P. 92 of Theorem List - Intuitionistic Logic Explorer

Theorem List for Intuitionistic Logic Explorer - 9101-9200   *Has distinct variable group(s)

Type	Label	Description
Statement
4.3.11  Imaginary and complex number properties
Theorem	crap0 9101	The real representation of complex numbers is apart from zero iff one of its terms is apart from zero. (Contributed by Jim Kingdon, 5-Mar-2020.)
|- ( ( A e. RR /\ B e. RR ) -> ( ( A # 0 \/ B # 0 ) <-> ( A + ( _i x. B ) ) # 0 ) )
Theorem	creur 9102*	The real part of a complex number is unique. Proposition 10-1.3 of [Gleason] p. 130. (Contributed by NM, 9-May-1999.) (Proof shortened by Mario Carneiro, 27-May-2016.)
|- ( A e. CC -> E! x e. RR E. y e. RR A = ( x + ( _i x. y ) ) )
Theorem	creui 9103*	The imaginary part of a complex number is unique. Proposition 10-1.3 of [Gleason] p. 130. (Contributed by NM, 9-May-1999.) (Proof shortened by Mario Carneiro, 27-May-2016.)
|- ( A e. CC -> E! y e. RR E. x e. RR A = ( x + ( _i x. y ) ) )
Theorem	cju 9104*	The complex conjugate of a complex number is unique. (Contributed by Mario Carneiro, 6-Nov-2013.)
|- ( A e. CC -> E! x e. CC ( ( A + x ) e. RR /\ ( _i x. ( A - x ) ) e. RR ) )
4.3.12  Function operation analogue theorems
Theorem	ofnegsub 9105	Function analogue of negsub 8390. (Contributed by Mario Carneiro, 24-Jul-2014.)
|- ( ( A e. V /\ F : A --> CC /\ G : A --> CC ) -> ( F oF + ( ( A X. { -u 1 } ) oF x. G ) ) = ( F oF - G ) )
4.4  Integer sets
4.4.1  Positive integers (as a subset of complex numbers)

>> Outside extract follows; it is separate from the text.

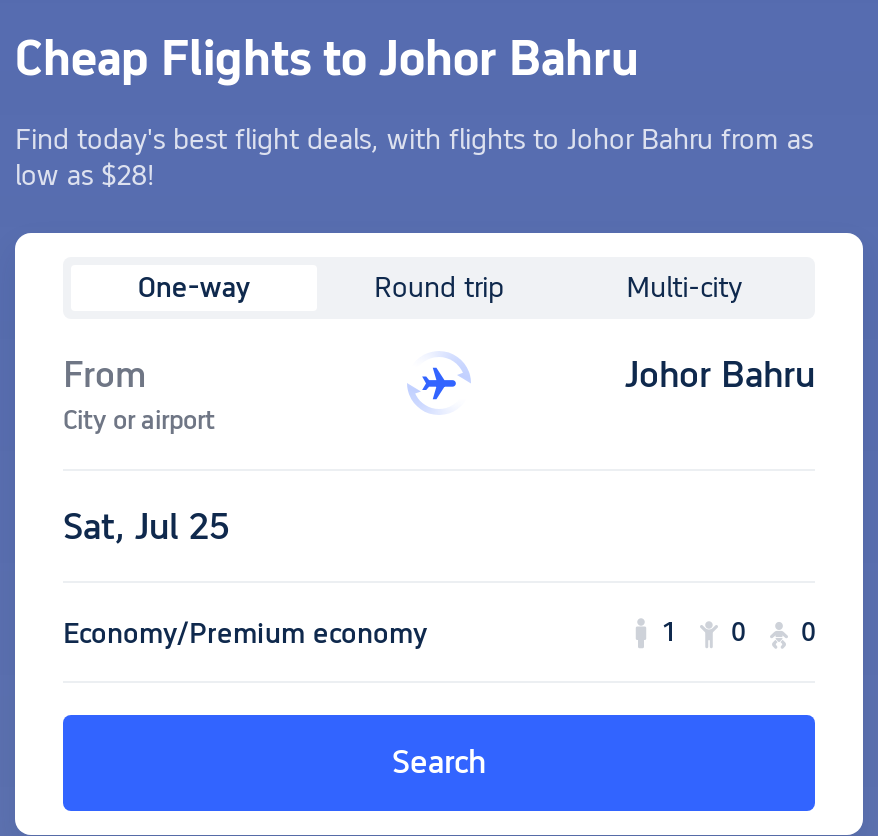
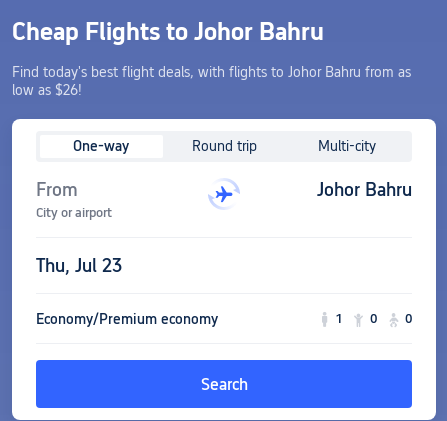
- low as $28!
+ low as $26!

- Sat, Jul 25
+ Thu, Jul 23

Syntax	cn 9106	Extend class notation to include the class of positive integers.
class NN
Definition	df-inn 9107*	Definition of the set of positive integers. For naming consistency with the Metamath Proof Explorer usages should refer to dfnn2 9108 instead. (Contributed by Jeff Hankins, 12-Sep-2013.) (Revised by Mario Carneiro, 3-May-2014.) (New usage is discouraged.)
|- NN = |^| { x | ( 1 e. x /\ A. y e. x ( y + 1 ) e. x ) }
Theorem	dfnn2 9108*	Definition of the set of positive integers. Another name for df-inn 9107. (Contributed by Jeff Hankins, 12-Sep-2013.) (Revised by Mario Carneiro, 3-May-2014.)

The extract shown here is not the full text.